The basic thrust is as familiar as Bette Davis descending a stair case or Joan Crawford stirring up trouble as if she were lighting up a cigarette. Master chef Kate (Catherine Zeta-Jones) is forced to take care of her 9-year-old niece Zoe (Abigail Breslin) after he beloved free spirit sister is killed in a tragic car accident. The woman must mix trying to learn about being a mother for the very first time with the added headache of a charming idiosyncratic sous-chef named Nick (Aaron Eckhart) elbowing his way into her kitchen. Needless to say, romantic sparks start to fly and everyone lives happily ever after.

It's all fairly straight forward stuff. Driven career woman, sexy high-spirited new coworker, frightened child looking to be loved; add all three of these things together and I'm pretty positive you already know the outcome. This movie is as obvious and as routine as they come, and as Kate, Nick and Zoe cook their way towards something special I can't exactly say I was shocked by a single moment of their journey.

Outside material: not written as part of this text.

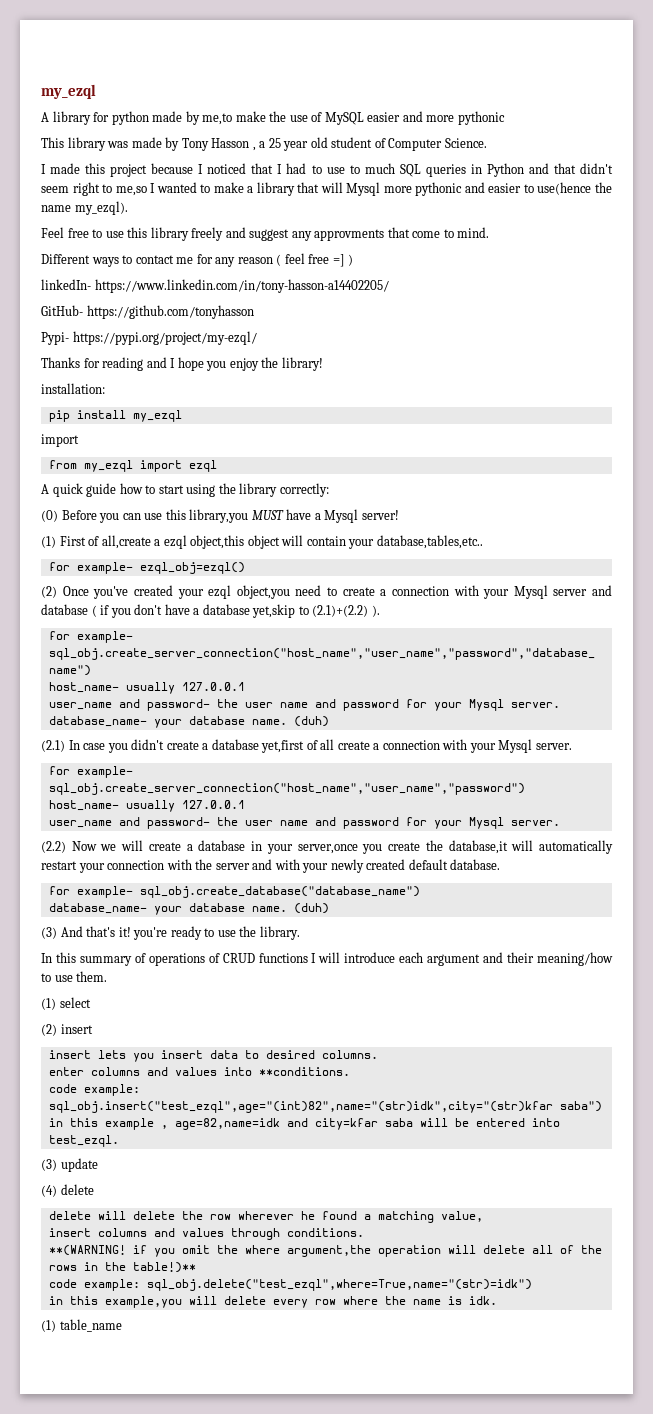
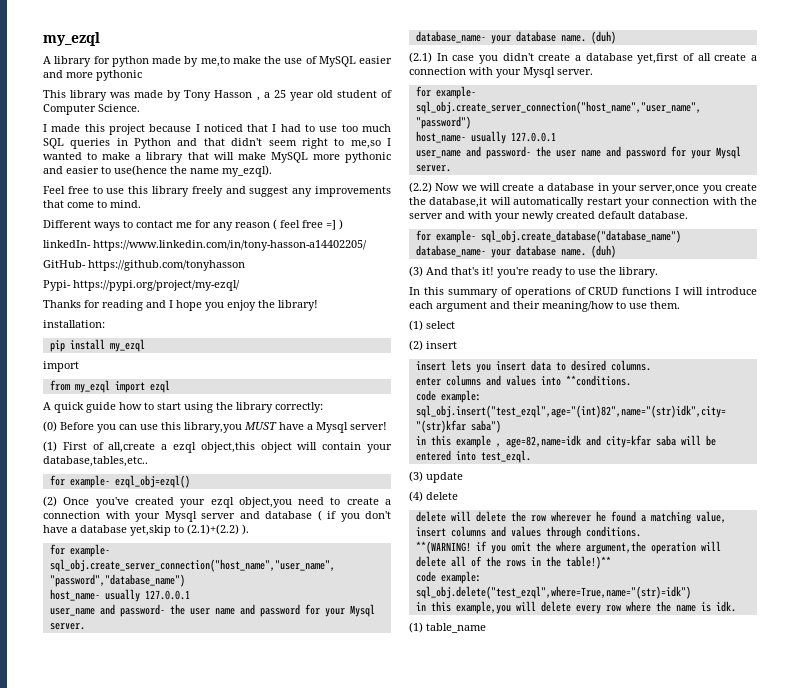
[349,165,360,174] to -> [341,124,358,132] too
[346,182,381,196] Mysql -> [237,152,308,163] make MySQL
[314,229,385,241] approvments -> [315,186,392,197] improvements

Yet this isn't near as huge a problem as you'd probably think it would be. Sure director Scott Hicks (Shine) resorts to tired pop song montage clichés a time or two (unfortunately drowning out Philip Glass' excellent score), and yes I could have done without Bob Balaban's therapist character spelling everything out in sickening food analogies, but as far as problems go these are actually relatively minor. While Zeta-Jones probably wouldn't be my first choice to play this character she's still awfully strong, while both Eckhart and Breslin are so winning it's exceedingly difficult not to root for the trio to become a family.

Warner's Blu-ray release of No Reservations looks and sounds stunning. As much as I love my HD DVD Player (and will probably refuse tooth and nail to give it up), even though I'm loathe to admit the movies on this format are just starting to look better and better. Sony's recent release of Across the Universe might just be the most visually stunning disc I've ever seen, and while this one isn't quite to that high standard it still looks good enough to earn nothing less of an unqualified rave.

Can't say the same for the special features. There are two of them, and neither is anything you're going to watch more than once. Both of these Food Network excerpts are decent, nothing more (and certainly nothing less), and for a film featuring stars of this caliber the fact this disc is as bare-bones as it is has to be seen as something of a surprise.

Listen, I'm not saying No Reservations is the greatest picture in the world, but it is a pleasantly diverting and emotionally captivating love story full of smooth enjoyment pretty much all the way through. While I wouldn't urge anyone to buy it as far as rentals go a person could do a heck of a lot worse. The film is certainly more than the sum of its tasty parts, director Hicks cooking a meal I'm sure most undiscriminating viewers won't mind savoring.